I had completely forgotten about my love of j-pop music until my friend showed me a vid where the music was a j-pop song i loved. And now I am back to being addicted to my j-pop albums. what is it about j-pop that makes it so addicting for some people?


----------



## Endless Humiliation (Jan 31, 2009)

Is Dir en grey J-pop


----------



## Aden (Jan 31, 2009)

haynari said:


> what is it about j-pop that makes it so addicting for some people?



I think it's some sort of defiency in the listeners' brains.


----------



## haynari (Jan 31, 2009)

Aden said:


> I think it's some sort of defiency in the listeners' brains.


 
The Thing is i can't stop Listening and I have no Idea why.

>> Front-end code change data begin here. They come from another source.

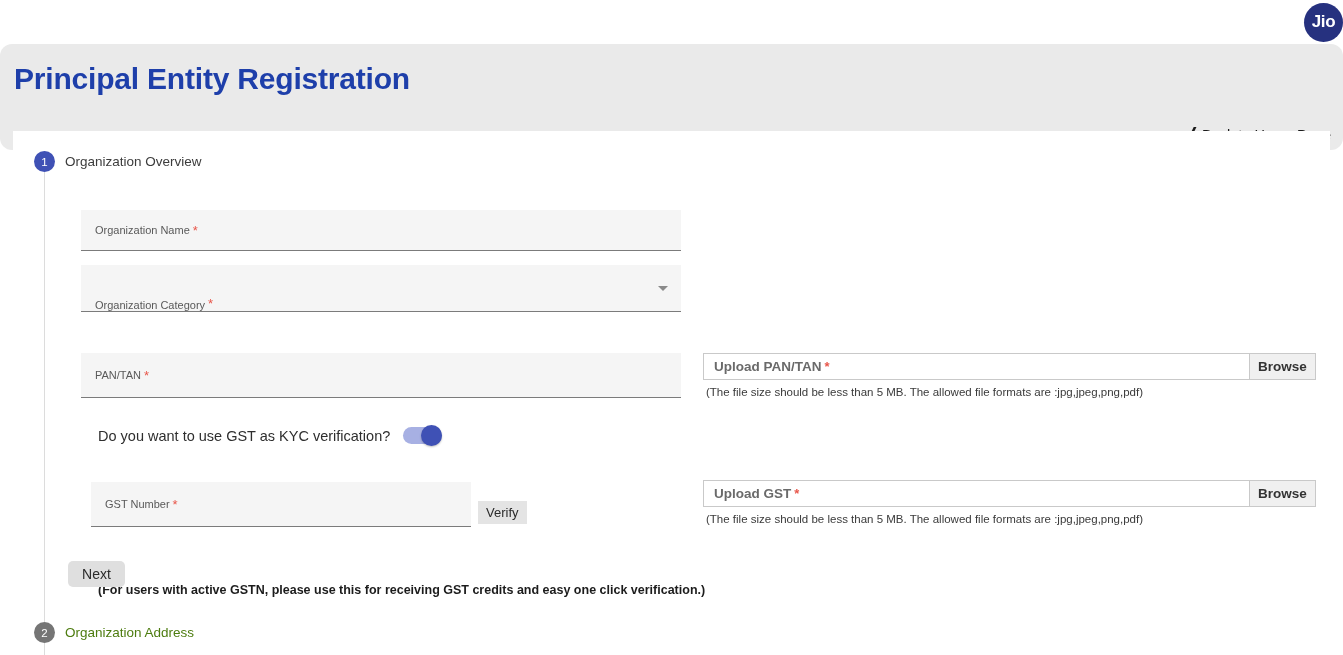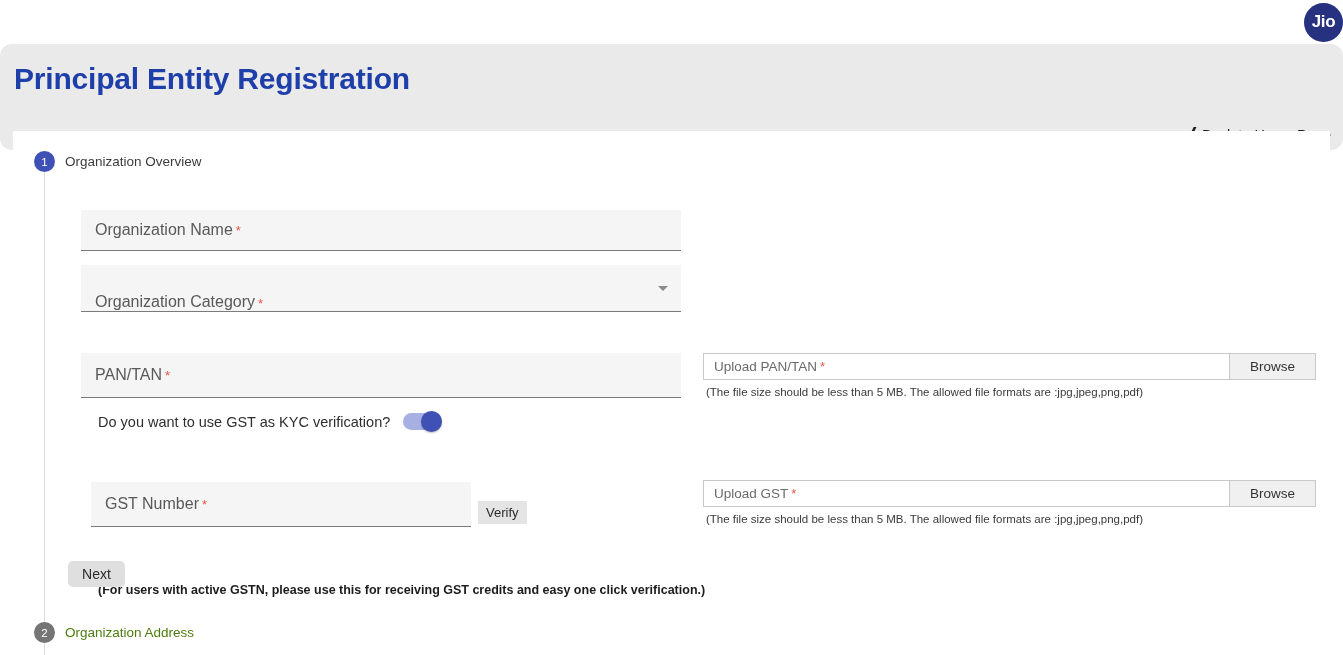--- a/index.html
+++ b/index.html
@@ -137,7 +137,7 @@
   }
   .mfield.nounder { border-bottom: 1px solid transparent; background:#f7f7f7; }
   .mfield .mlabel {
-    font-size: 16px;
+    font-size: 11px;
     color: #595959;
     white-space: nowrap;
   }

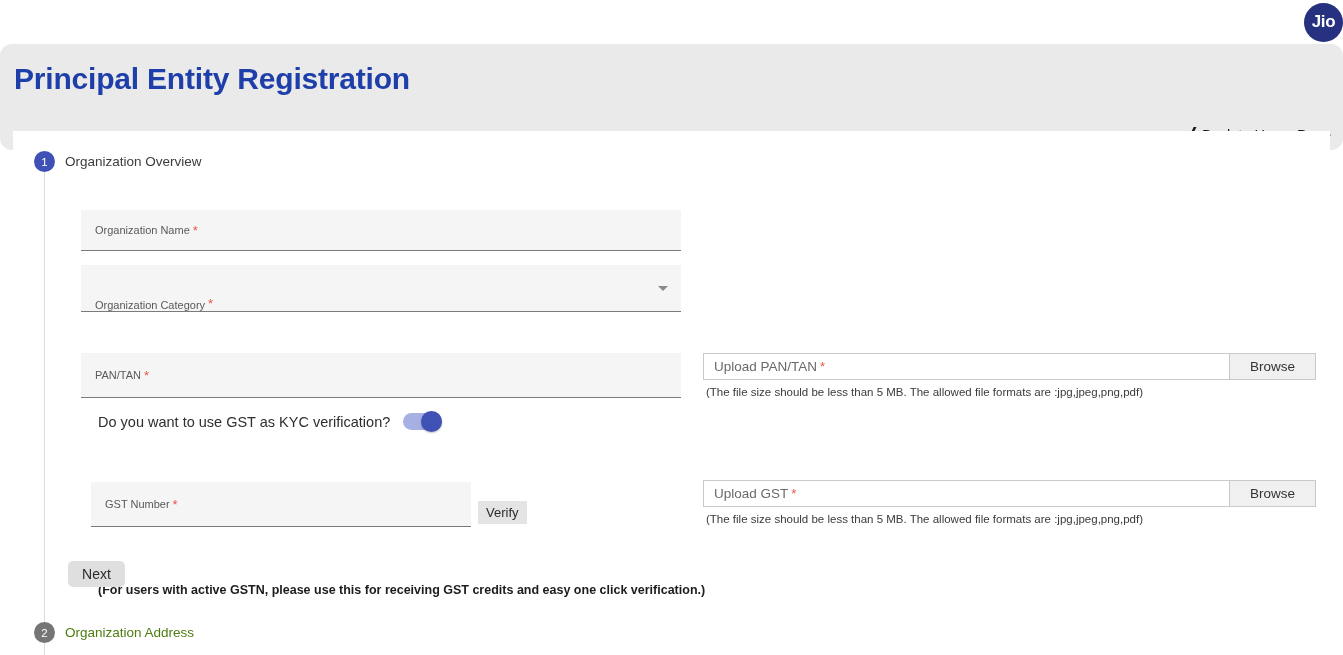--- a/index.html
+++ b/index.html
@@ -159,6 +159,7 @@
     display: flex;
     align-items: stretch;
     height: 27px;
+    font-weight: bold;
   }
   .upload-input {
     flex: 1;

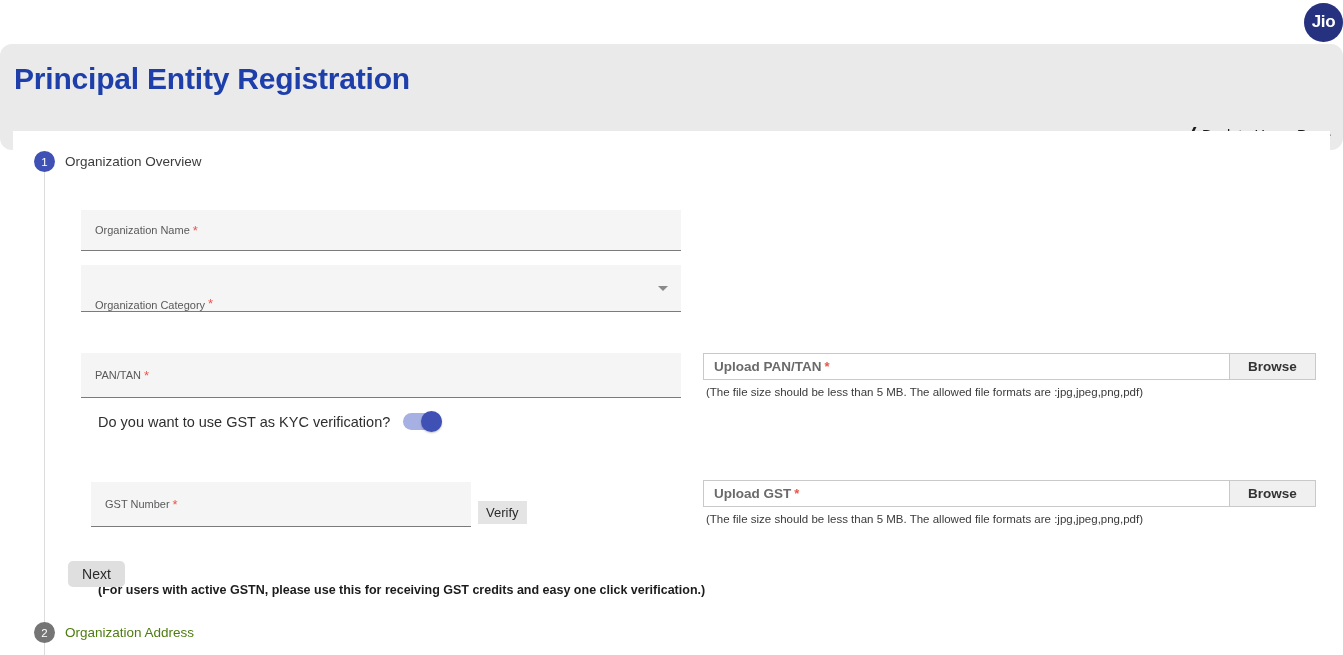--- a/index.html
+++ b/index.html
@@ -174,7 +174,7 @@
     white-space: nowrap;
   }
   .browse-btn {
-    width: 87px;
+    width: 67px;
     border: 1px solid #c9c9c9;
     background: #f0f0f0;
     display: flex;

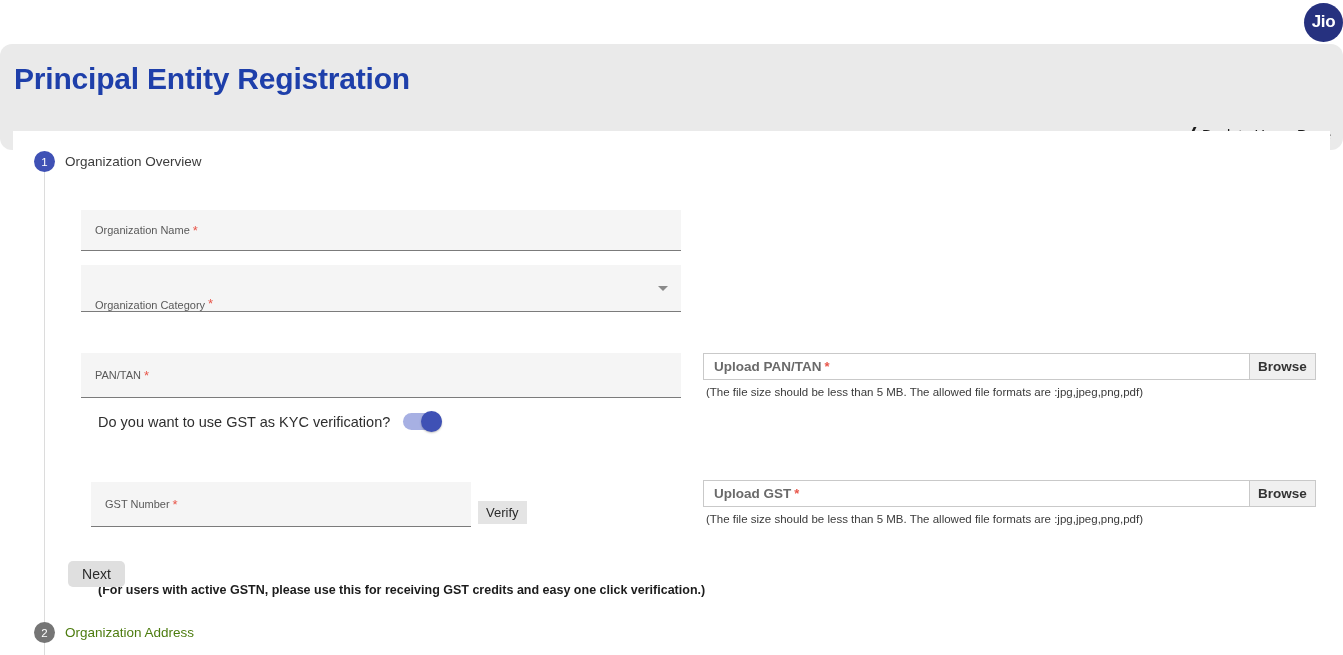--- a/index.html
+++ b/index.html
@@ -304,7 +304,7 @@
     </div>
     <div class="helper" style="left:693px; top:255px;">(The file size should be less than 5 MB. The allowed file formats are :jpg,jpeg,png,pdf)</div>
 
-    <div class="toggle-row" style="left:85px; top:282px;">
+    <div class="toggle-row" style="left:85px; top:296px;">
       <span class="toggle-q">Do you want to use GST as KYC verification?</span>
       <span class="switch">
         <span class="knob"></span>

btw Aden, nice bill hicks referance.


----------



## KatzeWolf (Jan 31, 2009)

I love J-pop, too. I dunno why it's so addicting though..


----------



## TakeWalker (Jan 31, 2009)

I don't like J-pop nearly as much these days as I did when I was first introduced to it.

I don't feel I'm missing out on anything, either.


----------



## GatodeCafe (Jan 31, 2009)

Alright, I'm Japanese and here's my position on J-pop.

The term "J-pop" as a musical genre is at best worthless, and at worst racist. The vast majority of Western obsession with J-pop is fueled almost entirely by an American fetishization of Japanese culture. Back in the early twentieth century in America there was what was known as "Minstel Shows", in which black culture was watered down and parodied for the amusement of whites. I am of the opinion that acts such as Gwen Stefani's Harajuku girls or even Puffy Amiyumi represent the contemporary equivalent of said minstrel shows.


----------



## Endless Humiliation (Jan 31, 2009)

GatodeCafe said:


> The term "J-pop" as a musical genre is at best worthless, and at worst racist.




Then how do you feel about Krautrock?


----------



## GatodeCafe (Feb 1, 2009)

Load_Blown said:


> Then how do you feel about Krautrock?



You mean minimal electronica?

It's okay. I mean, I dug "8-bit Operators", and I sort of make shitloads of it.


----------



## Endless Humiliation (Feb 1, 2009)

GatodeCafe said:


> You mean minimal electronica?
> 
> It's okay. I mean, I dug "8-bit Operators", and I sort of make shitloads of it.



I meant the label


Since "kraut" is a slur against Germans

And also, Krautrock is more like Can or Neu!


----------



## Aden (Feb 1, 2009)

haynari said:


> The Thing is i can't stop Listening and I have no Idea why.
> 
> btw Aden, nice bill hicks referance.



You just need better music to distract your head. And thanks. :3


----------



## TakeWalker (Feb 1, 2009)

GatodeCafe said:


> I am of the opinion that acts such as Gwen Stefani's Harajuku girls or even Puffy Amiyumi represent the contemporary equivalent of *taking a dump on a pile of feces*.



Fix'd. :V


----------



## haynari (Feb 1, 2009)

Aden said:


> You just need better music to distract your head. And thanks. :3


 
I am finally back to listening to better music. back to hendrix, the beatles ac/dc, led zep, tool and primus.


----------